Top Food Companies To Buy For 2015: 1-800 FLOWERS.COM Inc.(FLWS)

1-800-Flowers.com, Inc. together with its subsidiaries, operates as a florist and gift retailer in the United States. The company offers a range of products, including fresh-cut flowers, floral arrangements and plants, gifts, popcorn, gourmet foods and gift baskets, cookies, chocolates, candy, and wine through its telephonic and online sales channels, company-owned and operated retail floral stores, and franchised stores.

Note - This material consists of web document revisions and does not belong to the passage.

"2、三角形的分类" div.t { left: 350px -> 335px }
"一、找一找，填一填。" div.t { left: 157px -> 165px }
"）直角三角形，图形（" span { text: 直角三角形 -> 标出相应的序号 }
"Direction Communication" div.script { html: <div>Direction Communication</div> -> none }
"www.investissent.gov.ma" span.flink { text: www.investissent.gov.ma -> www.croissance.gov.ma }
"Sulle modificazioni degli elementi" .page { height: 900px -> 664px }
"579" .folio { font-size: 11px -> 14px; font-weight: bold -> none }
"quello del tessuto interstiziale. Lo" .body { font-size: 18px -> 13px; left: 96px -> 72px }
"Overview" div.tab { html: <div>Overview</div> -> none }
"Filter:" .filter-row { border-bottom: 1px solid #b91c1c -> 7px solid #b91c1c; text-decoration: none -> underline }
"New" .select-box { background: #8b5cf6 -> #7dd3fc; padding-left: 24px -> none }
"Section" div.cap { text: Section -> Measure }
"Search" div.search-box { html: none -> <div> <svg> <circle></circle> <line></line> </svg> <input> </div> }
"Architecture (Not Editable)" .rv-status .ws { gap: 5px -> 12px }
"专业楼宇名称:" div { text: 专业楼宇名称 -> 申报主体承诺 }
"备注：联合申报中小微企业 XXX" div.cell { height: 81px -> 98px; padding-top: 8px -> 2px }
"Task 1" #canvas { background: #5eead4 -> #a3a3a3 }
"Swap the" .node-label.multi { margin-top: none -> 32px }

It provides gourmet gifts, such as popcorn and specialty treats through thepopcornfactory.com; cookies and baked gifts through cheryls.com; chocolates and confections through fanniemay.com and harrylondon.com; gift baskets and towers through 1800baskets.com; Celebrations brand party ideas and planning tips through celebrations.com; and customizable invitations, announcements, and greeting cards through finestationery.com. As of July 3, 2011, the company operated 2 floral retail stores, 1 fulfillment center, and approximately 100 franchised stores located within the United States. It has strategic online relationships with Facebook, Google, AOL, Yahoo!, and Microsoft. The company was founded in 1976 and is headquartered in Carle Place, New York.

Advisors' Opinion:
  • [By Laura Brodbeck]

    Earnings Expected From: 1-800 Flowers.com, Inc (NASDAQ: FLWS)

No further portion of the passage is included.